Dr. Farshad Lahouti, Associate Professor, ECE, University of Tehran
Wireless communications inherently suffers the ease of eavesdropping because of its broadcasting nature. And as the eavesdroppers are passive, the act of eavesdropping remains unnoticeable to the legitimate parties. This issue is particularly amplified in relay networks, where potentially untrusted relays are meant to facilitate the communications. In this talk we explore techniques that can be used to secure the communications from a physical layer perspective. We begin with secure communications over the fading wiretap channels and then present a framework for link adaptation and untrusted relay assignment (LAURA) for secure cooperative communications. Different settings of the availability of channel state information and the associated performance bounds are investigated. This provides insights to devise simplified yet effective solutions in practical scenarios of interest.

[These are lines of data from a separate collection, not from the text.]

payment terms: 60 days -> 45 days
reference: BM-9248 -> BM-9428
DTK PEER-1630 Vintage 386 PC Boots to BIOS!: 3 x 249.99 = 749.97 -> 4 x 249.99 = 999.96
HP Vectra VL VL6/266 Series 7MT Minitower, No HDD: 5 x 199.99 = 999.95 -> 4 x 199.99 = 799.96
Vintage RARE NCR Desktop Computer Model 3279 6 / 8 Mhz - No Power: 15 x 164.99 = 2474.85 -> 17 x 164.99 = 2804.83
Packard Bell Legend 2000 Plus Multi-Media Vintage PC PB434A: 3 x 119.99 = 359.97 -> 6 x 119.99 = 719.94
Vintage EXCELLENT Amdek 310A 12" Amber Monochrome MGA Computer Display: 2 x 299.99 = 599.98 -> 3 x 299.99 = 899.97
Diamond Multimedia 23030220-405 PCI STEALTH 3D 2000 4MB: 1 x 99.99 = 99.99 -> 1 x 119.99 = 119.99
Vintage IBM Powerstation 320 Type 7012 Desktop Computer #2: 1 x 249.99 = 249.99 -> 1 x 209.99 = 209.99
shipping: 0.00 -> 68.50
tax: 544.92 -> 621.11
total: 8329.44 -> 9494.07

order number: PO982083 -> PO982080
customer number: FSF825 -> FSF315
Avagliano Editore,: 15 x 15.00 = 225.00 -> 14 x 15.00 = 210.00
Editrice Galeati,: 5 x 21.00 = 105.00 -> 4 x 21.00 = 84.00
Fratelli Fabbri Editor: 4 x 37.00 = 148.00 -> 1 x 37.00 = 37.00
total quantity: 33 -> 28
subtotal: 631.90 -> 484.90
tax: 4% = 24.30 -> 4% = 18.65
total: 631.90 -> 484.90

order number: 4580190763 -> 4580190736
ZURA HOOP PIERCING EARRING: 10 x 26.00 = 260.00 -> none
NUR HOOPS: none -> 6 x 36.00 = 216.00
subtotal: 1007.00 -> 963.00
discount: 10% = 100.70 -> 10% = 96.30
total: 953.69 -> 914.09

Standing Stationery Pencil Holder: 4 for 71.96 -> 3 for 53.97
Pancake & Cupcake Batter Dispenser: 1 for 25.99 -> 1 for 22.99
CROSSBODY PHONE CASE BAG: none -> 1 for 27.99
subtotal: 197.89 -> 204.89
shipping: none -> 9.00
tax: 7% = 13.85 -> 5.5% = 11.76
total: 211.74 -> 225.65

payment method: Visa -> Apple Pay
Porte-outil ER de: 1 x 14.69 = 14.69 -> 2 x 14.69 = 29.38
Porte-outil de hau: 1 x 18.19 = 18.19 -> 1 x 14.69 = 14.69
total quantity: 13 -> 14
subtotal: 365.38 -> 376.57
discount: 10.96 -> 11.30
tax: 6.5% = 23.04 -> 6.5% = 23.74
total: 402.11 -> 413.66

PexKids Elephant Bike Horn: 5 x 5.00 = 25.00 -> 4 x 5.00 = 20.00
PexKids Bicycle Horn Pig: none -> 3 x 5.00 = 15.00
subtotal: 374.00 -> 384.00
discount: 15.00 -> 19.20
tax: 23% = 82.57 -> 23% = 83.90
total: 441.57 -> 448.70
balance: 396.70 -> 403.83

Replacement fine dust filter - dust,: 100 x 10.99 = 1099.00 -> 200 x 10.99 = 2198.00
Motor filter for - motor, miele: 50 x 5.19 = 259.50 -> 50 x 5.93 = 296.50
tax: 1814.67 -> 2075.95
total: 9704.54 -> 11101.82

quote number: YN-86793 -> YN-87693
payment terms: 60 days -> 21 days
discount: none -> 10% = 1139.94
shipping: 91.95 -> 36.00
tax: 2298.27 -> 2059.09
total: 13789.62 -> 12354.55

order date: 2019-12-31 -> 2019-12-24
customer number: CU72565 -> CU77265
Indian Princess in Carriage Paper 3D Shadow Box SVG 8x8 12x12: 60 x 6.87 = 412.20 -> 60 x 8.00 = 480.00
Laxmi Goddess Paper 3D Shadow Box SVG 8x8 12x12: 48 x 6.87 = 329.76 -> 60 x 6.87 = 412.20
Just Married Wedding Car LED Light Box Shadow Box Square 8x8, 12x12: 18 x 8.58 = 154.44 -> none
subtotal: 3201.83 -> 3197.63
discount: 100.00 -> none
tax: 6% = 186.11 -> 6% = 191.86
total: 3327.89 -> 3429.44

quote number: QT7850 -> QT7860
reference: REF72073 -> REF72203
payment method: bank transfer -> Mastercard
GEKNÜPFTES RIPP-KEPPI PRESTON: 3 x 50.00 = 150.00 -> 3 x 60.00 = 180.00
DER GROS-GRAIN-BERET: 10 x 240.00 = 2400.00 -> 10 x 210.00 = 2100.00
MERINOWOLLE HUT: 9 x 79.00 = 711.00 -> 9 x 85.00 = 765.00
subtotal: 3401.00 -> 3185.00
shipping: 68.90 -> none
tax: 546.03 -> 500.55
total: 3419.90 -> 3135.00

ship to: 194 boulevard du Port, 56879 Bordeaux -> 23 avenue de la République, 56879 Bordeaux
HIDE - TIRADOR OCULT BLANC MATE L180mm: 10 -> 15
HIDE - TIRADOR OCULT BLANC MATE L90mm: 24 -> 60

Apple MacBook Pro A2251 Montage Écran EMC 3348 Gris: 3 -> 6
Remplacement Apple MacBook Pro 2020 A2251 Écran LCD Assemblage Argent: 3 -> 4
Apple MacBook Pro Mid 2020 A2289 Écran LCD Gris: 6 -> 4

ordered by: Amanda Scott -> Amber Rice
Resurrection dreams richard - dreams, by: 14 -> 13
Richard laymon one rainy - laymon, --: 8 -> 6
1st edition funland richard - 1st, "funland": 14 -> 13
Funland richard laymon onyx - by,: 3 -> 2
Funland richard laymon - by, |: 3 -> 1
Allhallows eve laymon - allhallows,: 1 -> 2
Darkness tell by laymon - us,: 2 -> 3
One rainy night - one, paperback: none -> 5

About Dr. Farshad Lahouti:
Farshad Lahouti is currently a visiting professor at California Institute of Technology (Caltech). He received his B.Sc. from the University of Tehran, Iran and his Ph.D. from the University of Waterloo, Canada both in Electrical Engineering in 1997 and 2002, respectively. Between 2002 and 2004, he worked first as a post doctoral fellow and subsequently as a research assistant professor at the University of Waterloo. He then joined the School of Electrical and Computer Engineering, University of Tehran, where he is currently an associate professor. He is also the founder and director of the Center for Wireless Multimedia Communications. His current research interests are cross-layer design for wireless communications, network information and coding theory, communications security and the theoretical interactions of communication networks with other networks in molecular, power and neural systems. Dr Lahouti is the recipient of a number of awards. He was a member of the founding board at the University of Tehran Technology Incubator from 2005 to 2008, and served as the head of the Communications Engineering Department from 2008 to 2012.